Hoy por hoy, sólo podemos temer la colisión de un cometa, o un fragmento de cometa, con nuestro planeta. Las posibilidades son extremadamente remotas (nuestra preocupación principal son los asteroides cuyas órbitas se cruzan con la de la Tierra), pero al menos parecen haberse dado una vez en tiempos históricos: la espeluznante explosión de Tunguska en 1908, que si en vez de la desierta taiga siberiana se hubiera producido sobre una ciudad la hubiera hecho desaparecer. La teoría más aceptada sobre la causa de tan extraña explosión es la que la atribuye al ingreso en nuestra atmósfera de un fragmento del cometa Encke.
Cianuro en el cielo
Para el tan esperado retorno del cometa Halley en 1910 los temores parecían haberse disipado, pero seguían latentes. Meses antes de la fecha de su máximo acercamiento a la tierra, distintos observatorios informaron que el análisis espectográfico de la luz reflejada por los cometas mostraba que entre los gases que formaban la cola se encontraba el gas cianógeno, un veneno letal relacionado con el cianuro. A partir de esa afirmación, algunos astrónomos sostuvieron que si la Tierra atravesara la cola de un cometa el cianógeno aniquilaría todo rastro de vida. El más famoso de ellos era Camile Flammarion, astrónomo y divulgador muy reconocido, cuya fama solo puede compararse con la que en nuestra época tuvo Carl Sagan. Lo cierto es que estudios posteriores determinaron que el gas estaba tan diluido que era perfectamente inocuo, pero no todos leen las desmentidas de las noticias sensacionales. Hoy vemos a muchos cometas brillando verdes en las astrofotografías, por la reacción del cianógeno con la luz solar.

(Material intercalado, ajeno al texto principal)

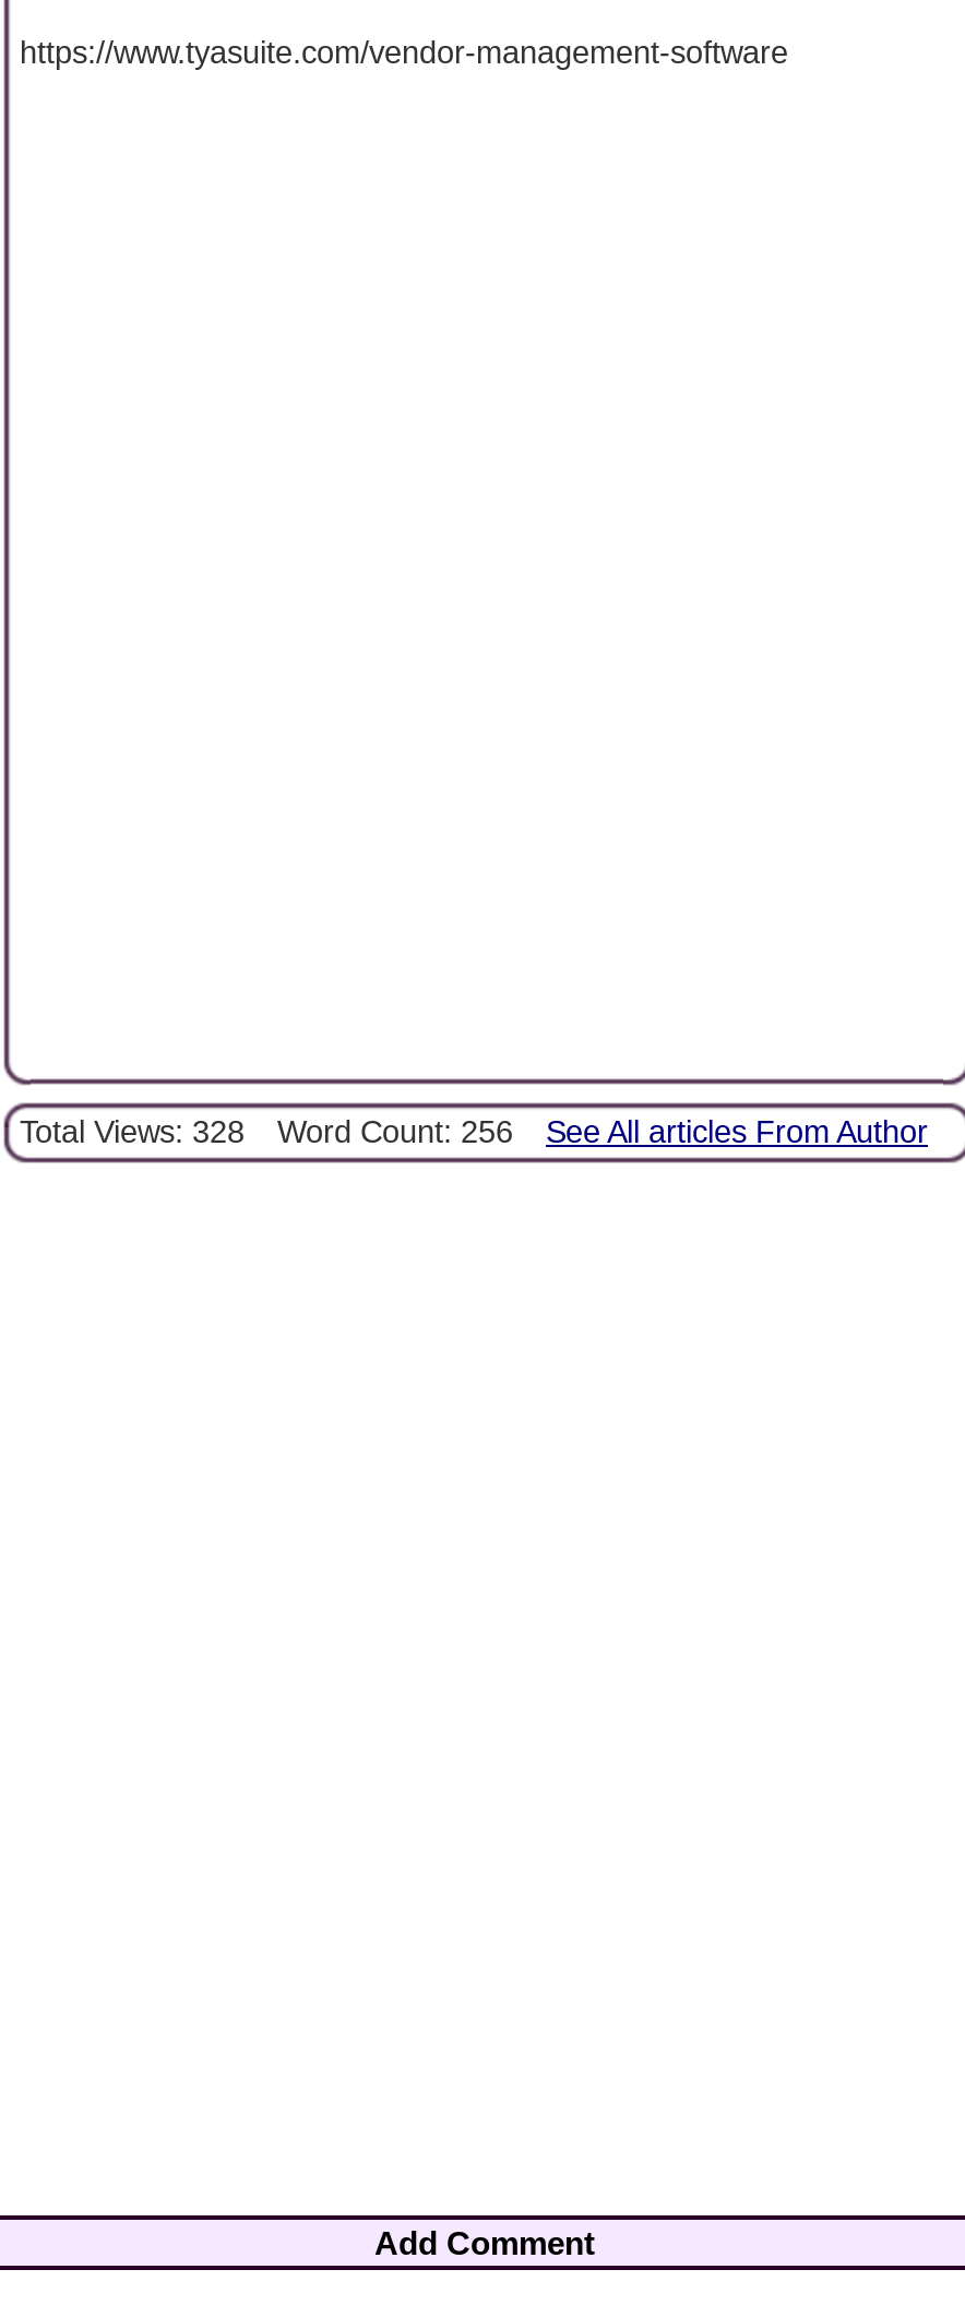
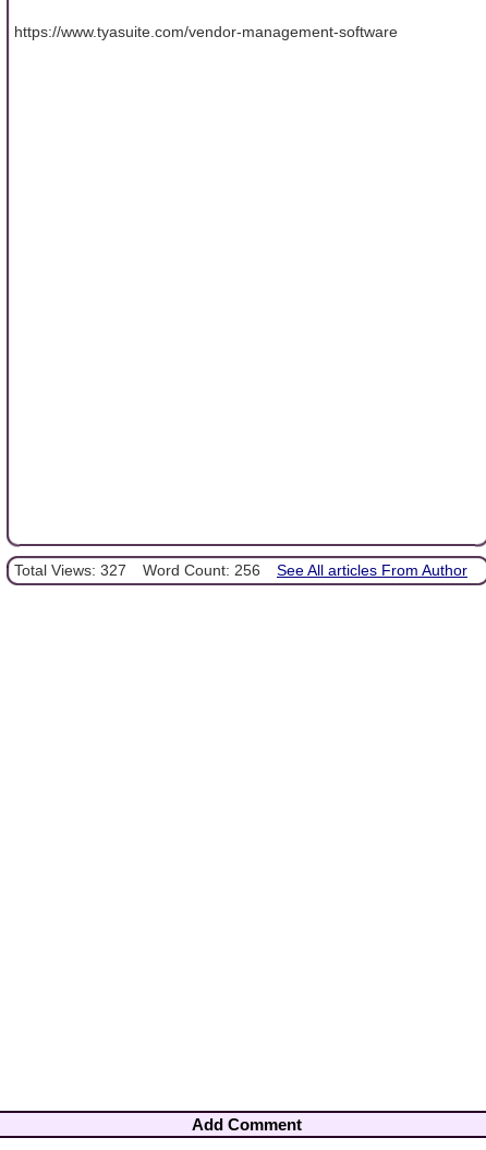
[20,1113,928,1148] Total Views: 328 Word Count: 256 See All articles From Author -> [14,561,467,578] Total Views: 327 Word Count: 256 See All articles From Author

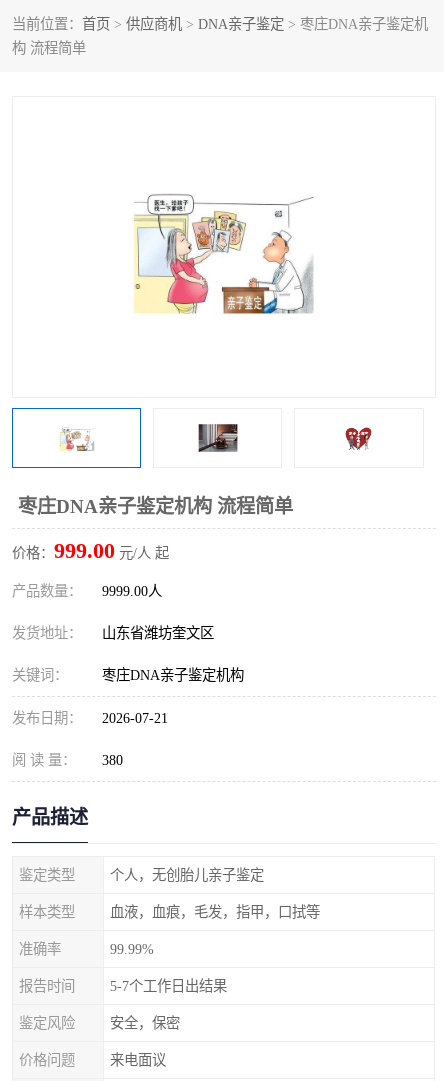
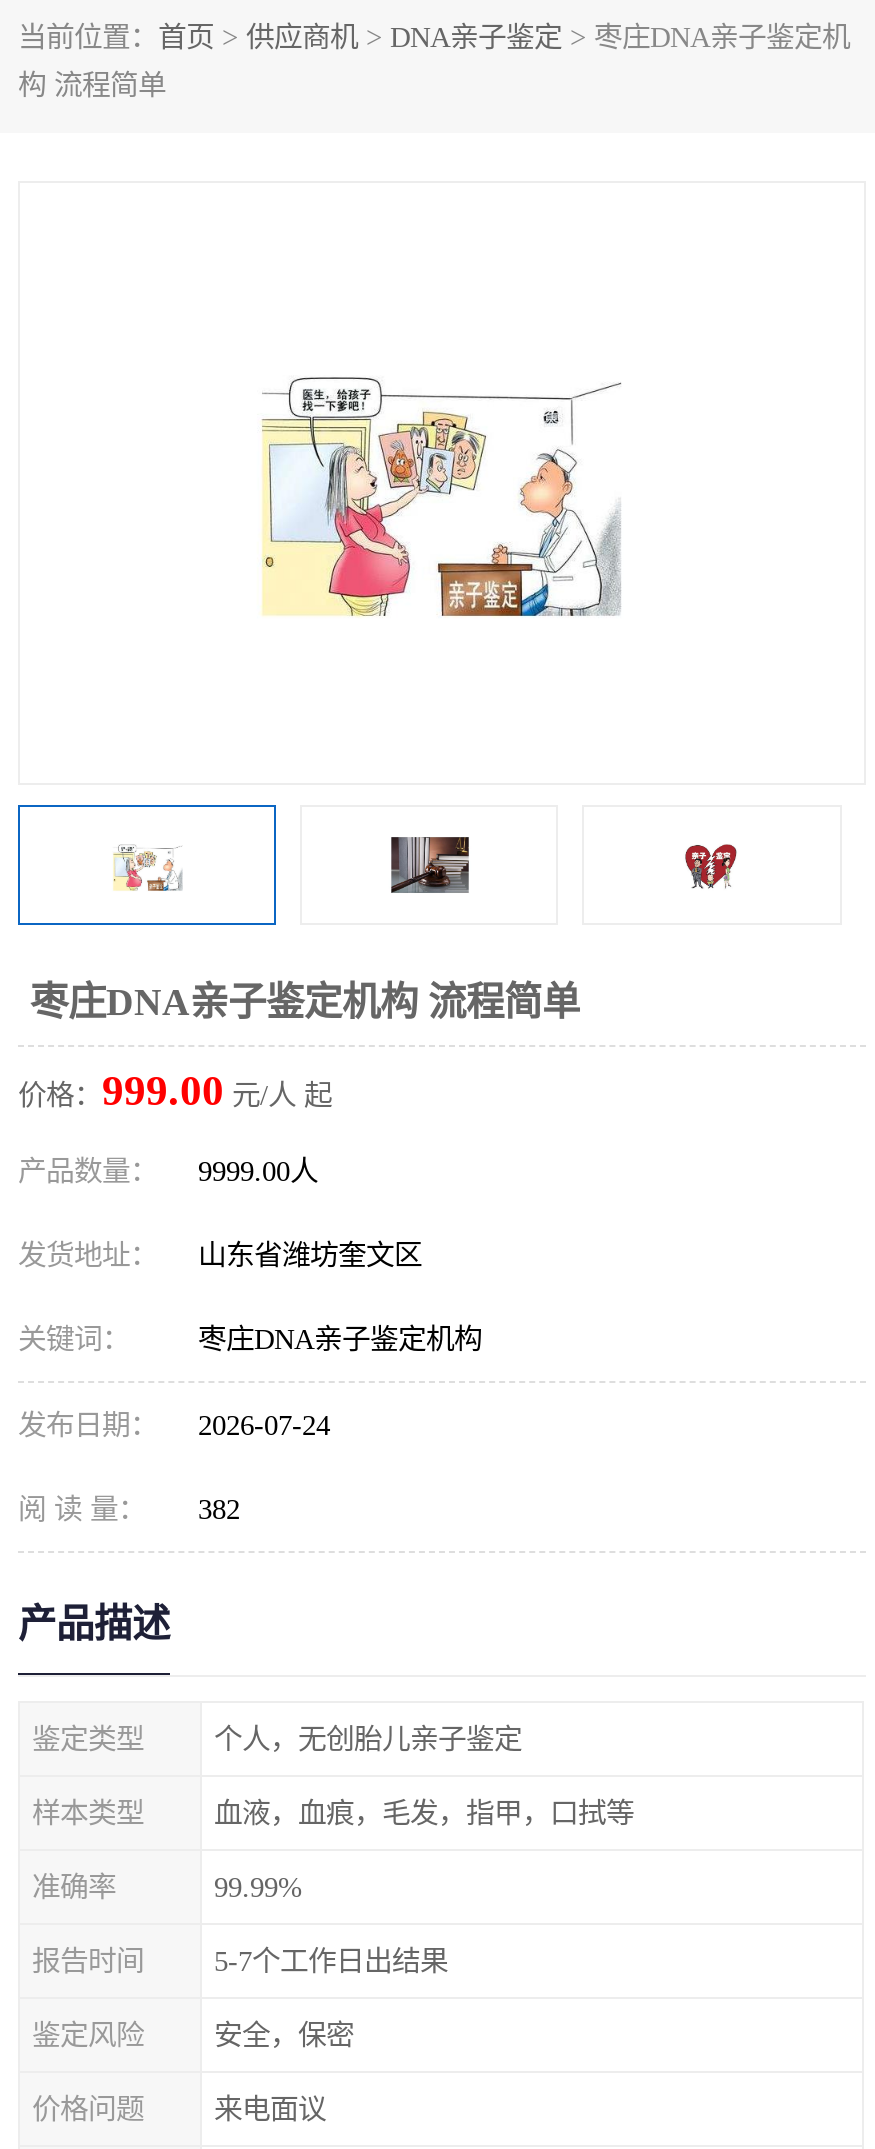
[12,710,168,726] 发布日期： 2026-07-21 -> [18,1409,330,1441] 发布日期： 2026-07-24
[12,752,123,768] 阅 读 量： 380 -> [18,1493,240,1525] 阅 读 量： 382

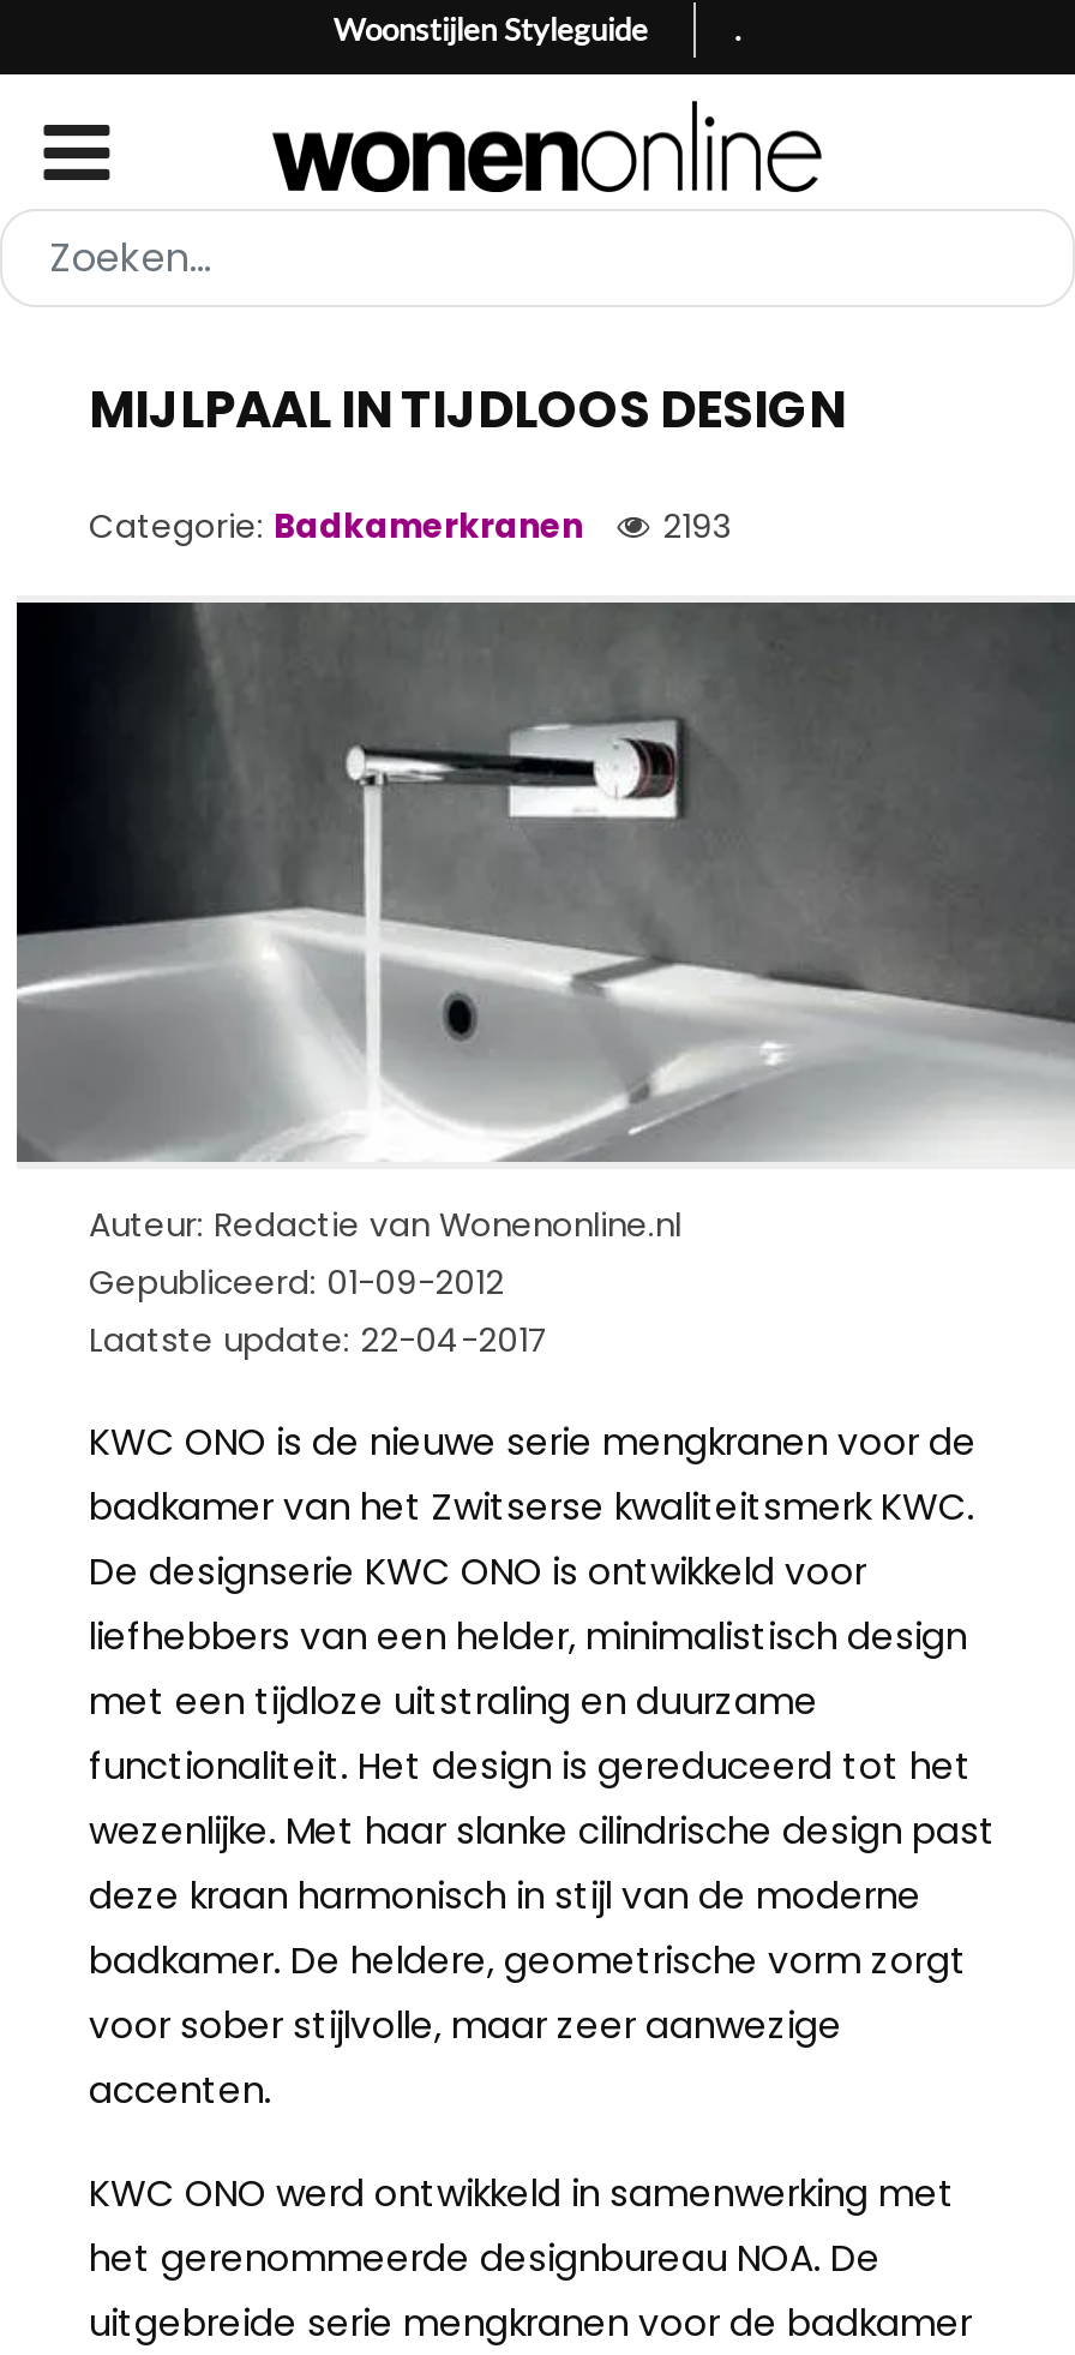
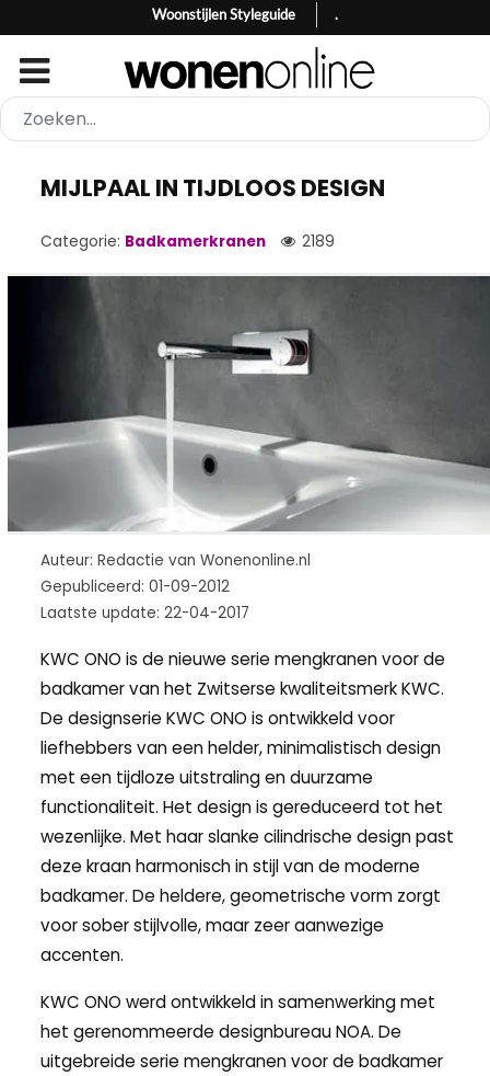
[89,504,732,550] Categorie: Badkamerkranen 2193 -> [40,231,335,252] Categorie: Badkamerkranen 2189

Cuando las tapas de los principales diarios del mundo anunciaron que la Tierra atravesaría la cola del cometa Halley el 18 de mayo de 1910, todos recordaron las admoniciones de Flammarion y corrieron a conseguir las máscaras antigás y las píldoras anti-cometa que comerciantes inescrupulosos vendían. Pero el mundo siguió su curso.
Y con el retorno del cometa Halley en 1986 pudimos fotografiar su núcleo, hazaña realizada por la sonda espacial Giotto de la Agencia Espacial Europea. Posteriormente numerosas sondas se acercaron a los núcleos cometarios, destacándose la Stardust (que logró atrapar partículas de polvo del cometa Wild) y la Deep Impact (que hizo detonar una carga explosiva en el núcleo del cometa Tempel para observar su interior). Para el año que viene se espera el primer contacto de un artefacto humano con la superficie de un núcleo cometario, cuando la sonda europea Rosetta se pose sobre la superficie del cometa Churyumov-Gerasimenko.
Camuflaje de ovnis

Ahora que hemos podido disipar casi todos nuestros temores astronómicamente fundados, los cometas deberían ser inocuos, pero no lo son. Siguen impresionando como portadores de desastres, aunque por suerte su ámbito de influencia se ha reducido a los fanáticos de los ovnis más irracionales. Cuando un ignoto astrónomo esbozó en 1996 la teoría de que naves extraterrestres viajaban ocultas en la cola del cometa Hale-Bopp, 39 adeptos de la secta platillista Heaven’s Gate (la puerta del cielo) decidieron abandonar sus cuerpos para que sus aligeradas almas fueran recogidas por las naves estelares. El suicidio masivo fue generado por una idea trágica y ridícula que se niega a morir. Se repetiría en 2011 con el cometa Elenin, cuando se anunció que ocultaba ovnis en su cola, que deberían haberse hecho visibles cuando se desintegró. Y nuevamente con el cometa Ison, cuando una fotografía claramente adulterada muestra 3 naves en viaje a nuestro planeta en su cola.